Researchers from Japan decided to take a crack at answering that question. They sent participants for walks of similar length and difficulty in either a forest or city center while measuring their blood pressure, heart rate, and heart variability. The forest walkers showed significant decreases in the stress hormone cortisol, heart rate and blood pressure. The woods strollers also reported better moods and less anxiety than the city walkers. A similar study done in Finland showed similar results.

Interestingly, one doesn’t actually have to be out in nature to experience its stress-busting benefits. A study done at Texas A&M showed that students who viewed a stress-inducing movie recovered more quickly when shown a video with natural scenes compared to students who were shown a video of urban settings. And in Sweden, a study found stressed out participants recovered more quickly when sitting in a 3-D virtual reality room with the sounds of birdsong and scenes of nature compared to those who sat in a plain room.

Another study, done in Scotland, found that people who lived next to parks or other green spaces were healthier than those who lived further away. One might intuit that is because people near the parks got out and used them more often, but the results showed it applied even to those who didn’t. Other studies have shown that hospital patients with window views looking out at green lawns or trees recover quicker than those with views of parking lots and buildings.
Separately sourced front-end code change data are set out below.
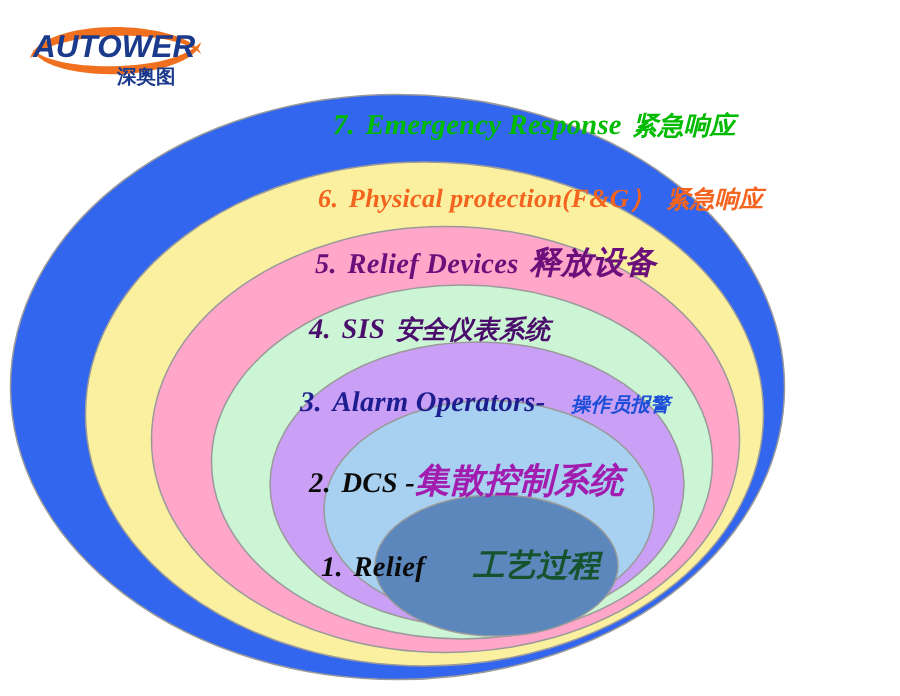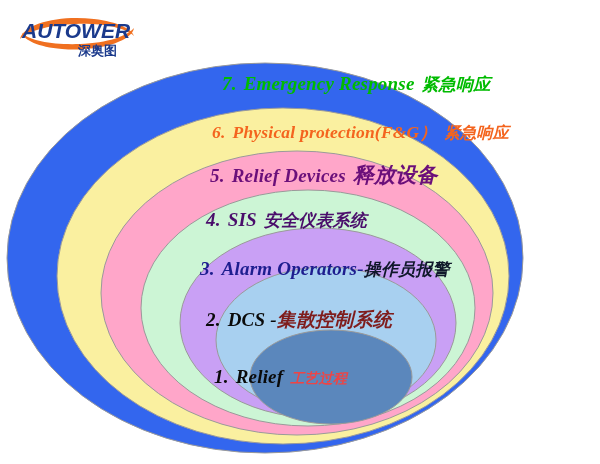--- a/index.html
+++ b/index.html
@@ -73,7 +73,7 @@
   .lbl-4-en { color: #4a0d6b; }
   .lbl-4-cn { color: #4a0d6b; font-size: 17px; text-align: center; }
   .lbl-3-en { color: #1d1d8f; }
-  .lbl-3-cn { color: #0f172a; font-size: 17px; }
+  .lbl-3-cn { color: #1d4ed8; font-size: 13px; margin-left: 17px; }
   .lbl-2-en { color: #0a0a0a; }
   .lbl-2-cn { color: #7f1d1d; font-size: 19px; }
   .lbl-1-en { color: #0a0a0a; }

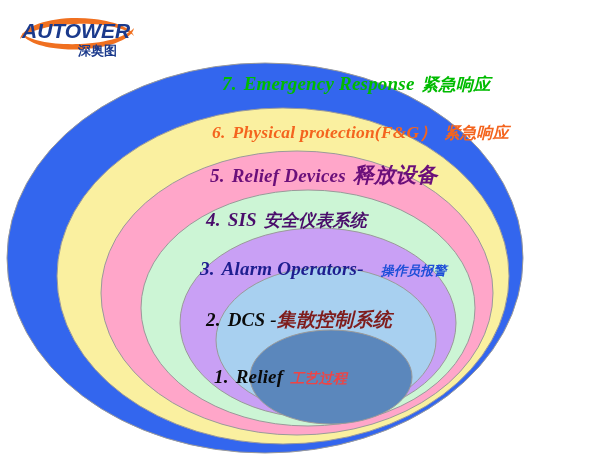--- a/index.html
+++ b/index.html
@@ -75,7 +75,7 @@
   .lbl-3-en { color: #1d1d8f; }
   .lbl-3-cn { color: #1d4ed8; font-size: 13px; margin-left: 17px; }
   .lbl-2-en { color: #0a0a0a; }
-  .lbl-2-cn { color: #7f1d1d; font-size: 19px; }
+  .lbl-2-cn { color: #a21caf; font-size: 23px; }
   .lbl-1-en { color: #0a0a0a; }
   .lbl-1-cn { color: #ef4444; font-size: 14px; }
 

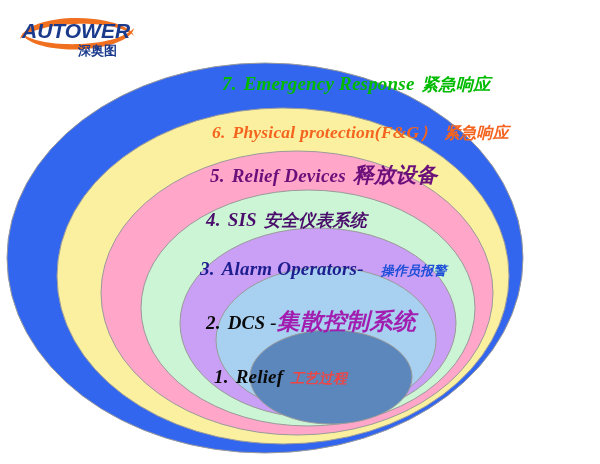--- a/index.html
+++ b/index.html
@@ -77,7 +77,7 @@
   .lbl-2-en { color: #0a0a0a; }
   .lbl-2-cn { color: #a21caf; font-size: 23px; }
   .lbl-1-en { color: #0a0a0a; }
-  .lbl-1-cn { color: #ef4444; font-size: 14px; }
+  .lbl-1-cn { color: #14532d; font-size: 21px; margin-left: 25px; }
 
   .gap { display: inline-block; width: 7px; }
 </style>

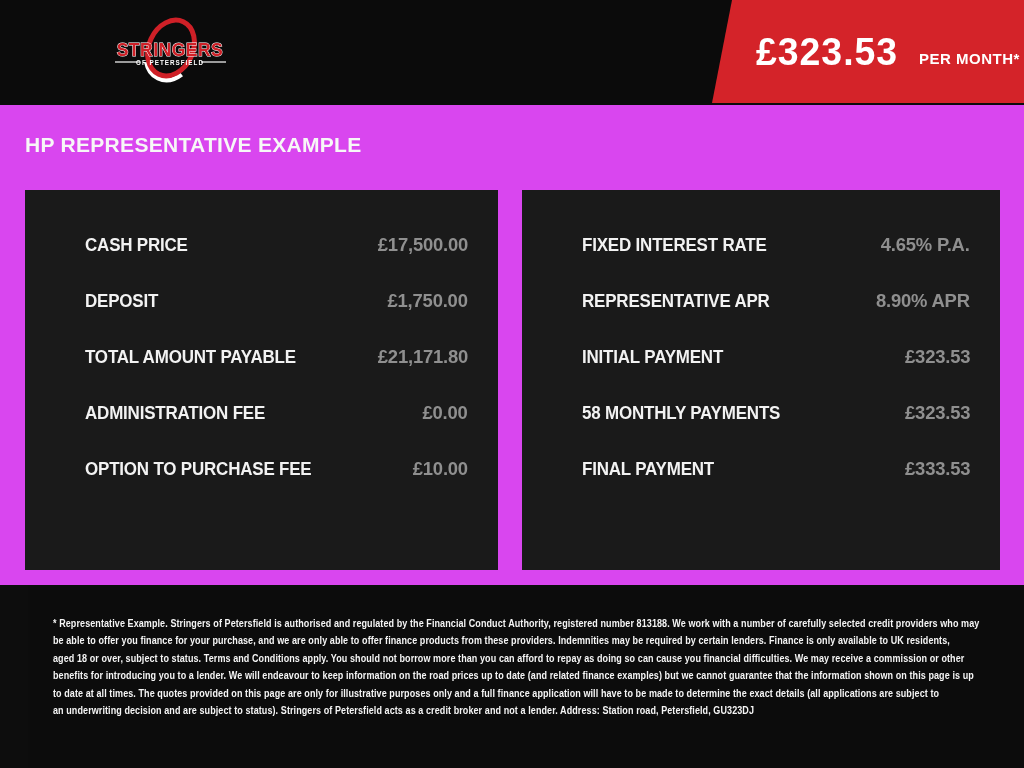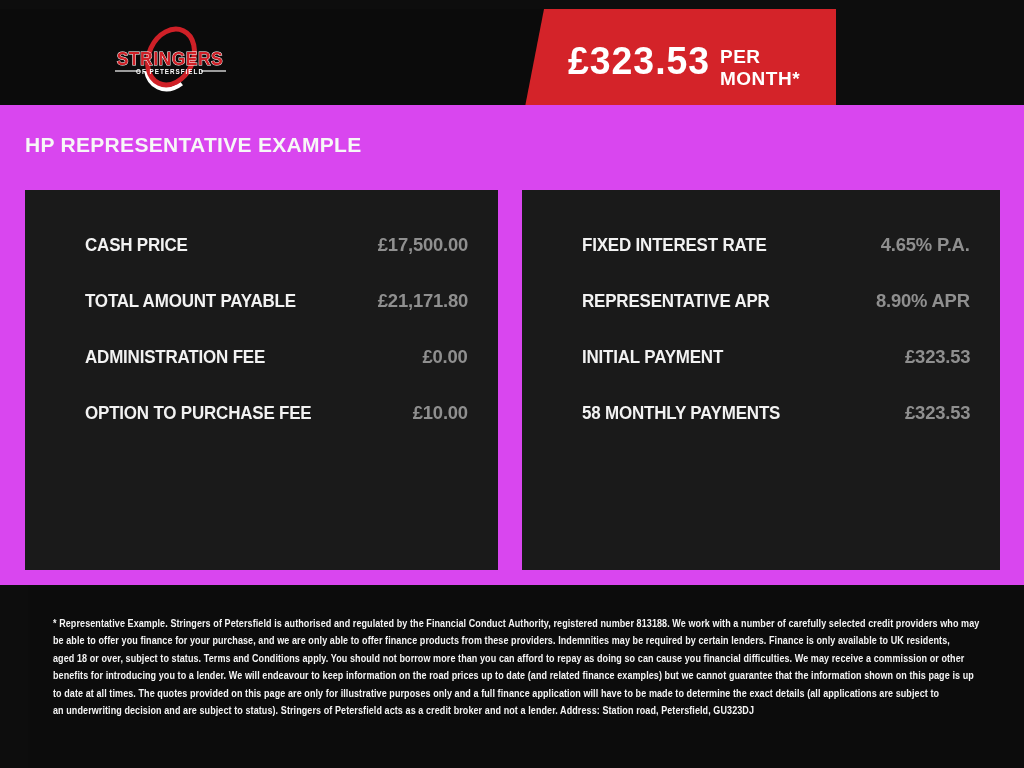--- a/index.html
+++ b/index.html
@@ -8,7 +8,7 @@
     background:#0d0d0d;font-family:"Liberation Sans",sans-serif;
   }
   
-  .header{position:absolute;left:0;top:9px;width:836px;height:105px;background:#0b0b0b;}
+  .header{position:absolute;left:0;top:0;width:1024px;height:105px;background:#0b0b0b;}
   .logo{position:absolute;left:108px;top:12px;width:140px;height:84px;}
   .price-banner{
     position:absolute;right:0;top:0;width:312px;height:103px;

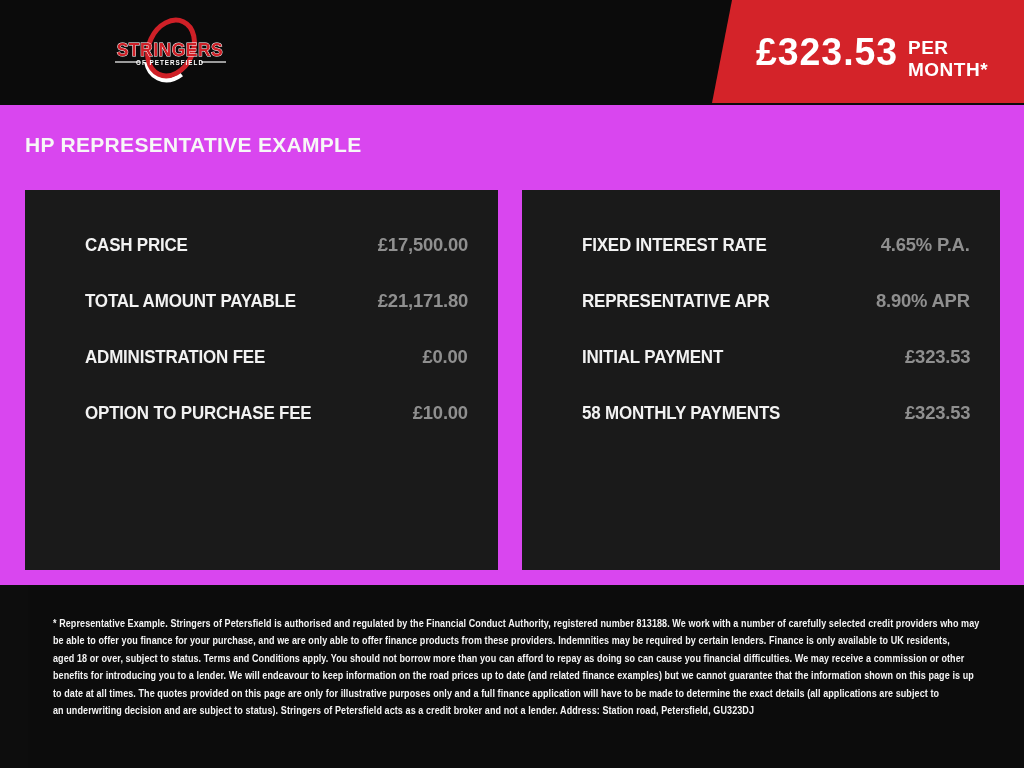--- a/index.html
+++ b/index.html
@@ -21,7 +21,7 @@
     letter-spacing:1px;transform:scaleX(.96);transform-origin:left center;
   }
   .price-period{
-    margin-left:4px;margin-top:14px;color:#ffffff;font-size:19px;font-weight:700;
+    margin-left:15px;margin-top:14px;color:#ffffff;font-size:15px;font-weight:700;
     letter-spacing:.5px;
   }
   

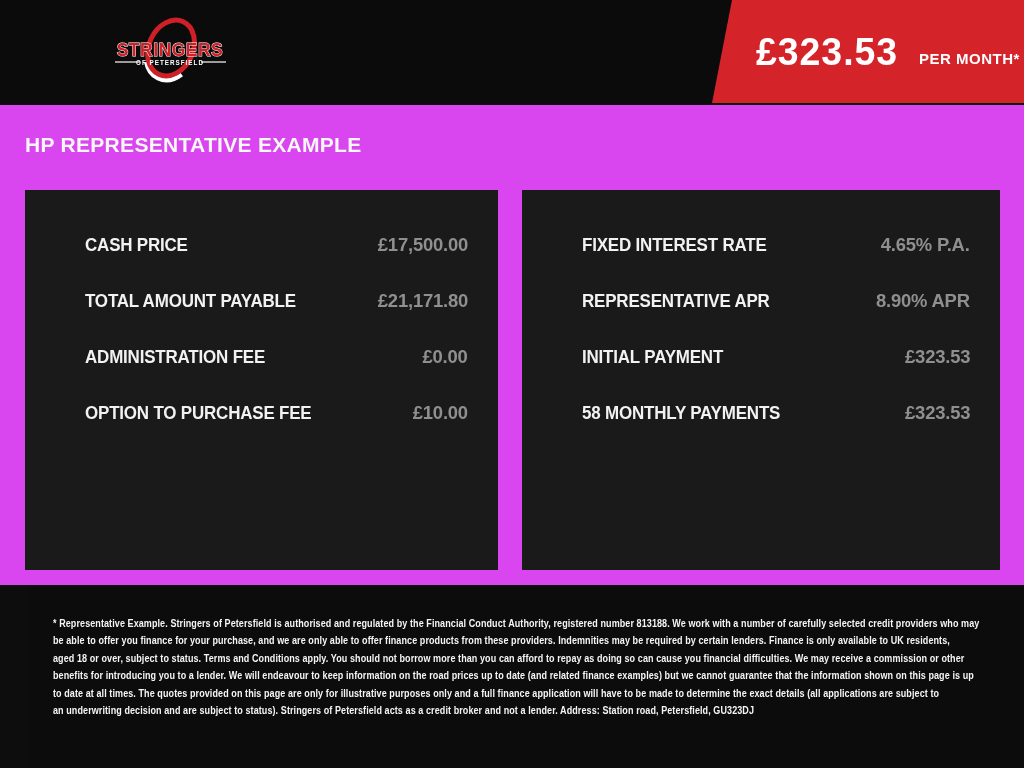--- a/index.html
+++ b/index.html
@@ -98,6 +98,10 @@
         <span class="finance-value">£17,500.00</span>
       </div>
       <div class="finance-row">
+        <span class="finance-label">DEPOSIT</span>
+        <span class="finance-value">£1,750.00</span>
+      </div>
+      <div class="finance-row">
         <span class="finance-label">TOTAL AMOUNT PAYABLE</span>
         <span class="finance-value">£21,171.80</span>
       </div>

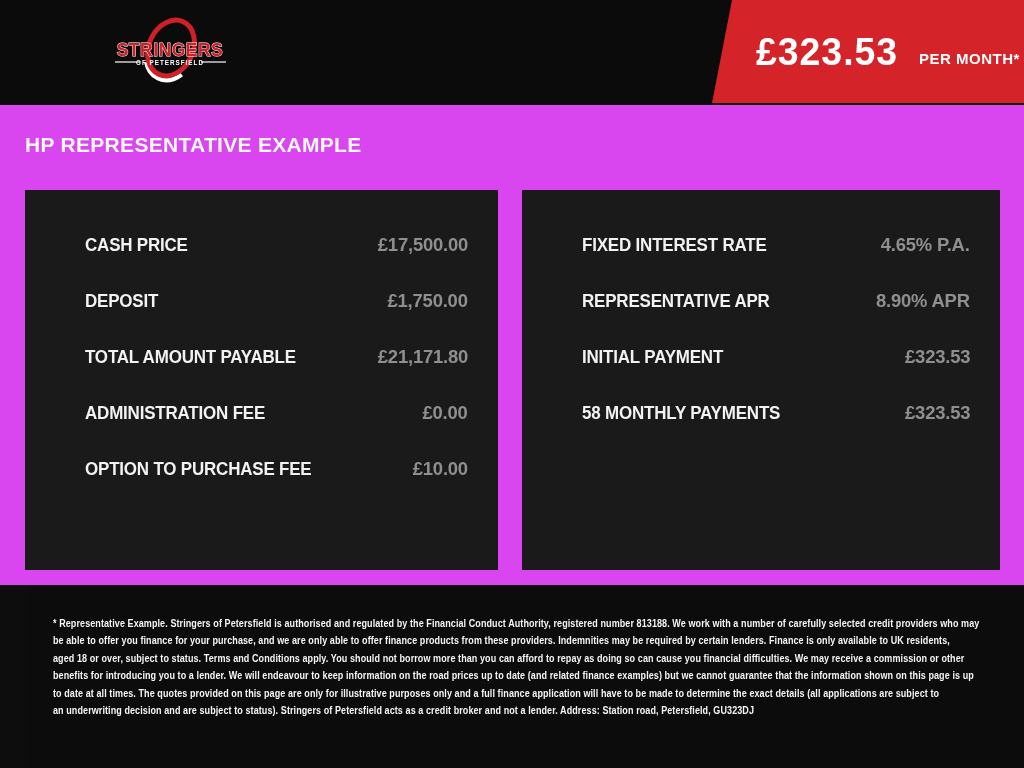--- a/index.html
+++ b/index.html
@@ -132,6 +132,10 @@
         <span class="finance-label">58 MONTHLY PAYMENTS</span>
         <span class="finance-value">£323.53</span>
       </div>
+      <div class="finance-row">
+        <span class="finance-label">FINAL PAYMENT</span>
+        <span class="finance-value">£333.53</span>
+      </div>
     </div>
   </div>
Several studies have also shown that spending time in nature relieves attention fatigue and increases creativity. Attention fatigue occurs from too many things in our lives begging for attention. This overload of input competes for cognitive resources reducing our creativity and ability to solve problems. A stroll in a natural setting eliminates the overload and resets the brain to its “default setting” – the part of the brain at work when we are not engaged in other tasks. It has been shown that we tend to be most creative when our brain is in this state.

We are fortunate to live in the Upper Rio Grande, a place with more than 2.5 million acres of federal, state, county, and city lands open to the public. We can look out our windows or stand outside and see the spectacular mountains that surround the valley. We can see the agricultural lands that offer their own kind of beauty. According to scientific studies, we already have a healthy advantage over our urban friends just due to where we live.

Science also tells us that exercise is good for us, so what better way to double down on the benefits of where we live than to get outside and walk, ride, skate, ski or snowshoe in nature. Make this the year that you amend the “exercise more” part of your New Year’s resolution with “in natural settings.”

Mike Blakeman is the public affairs specialist for the Rio Grande National Forest. He spends much of his free time scrambling around the mountains with a camera in his hand.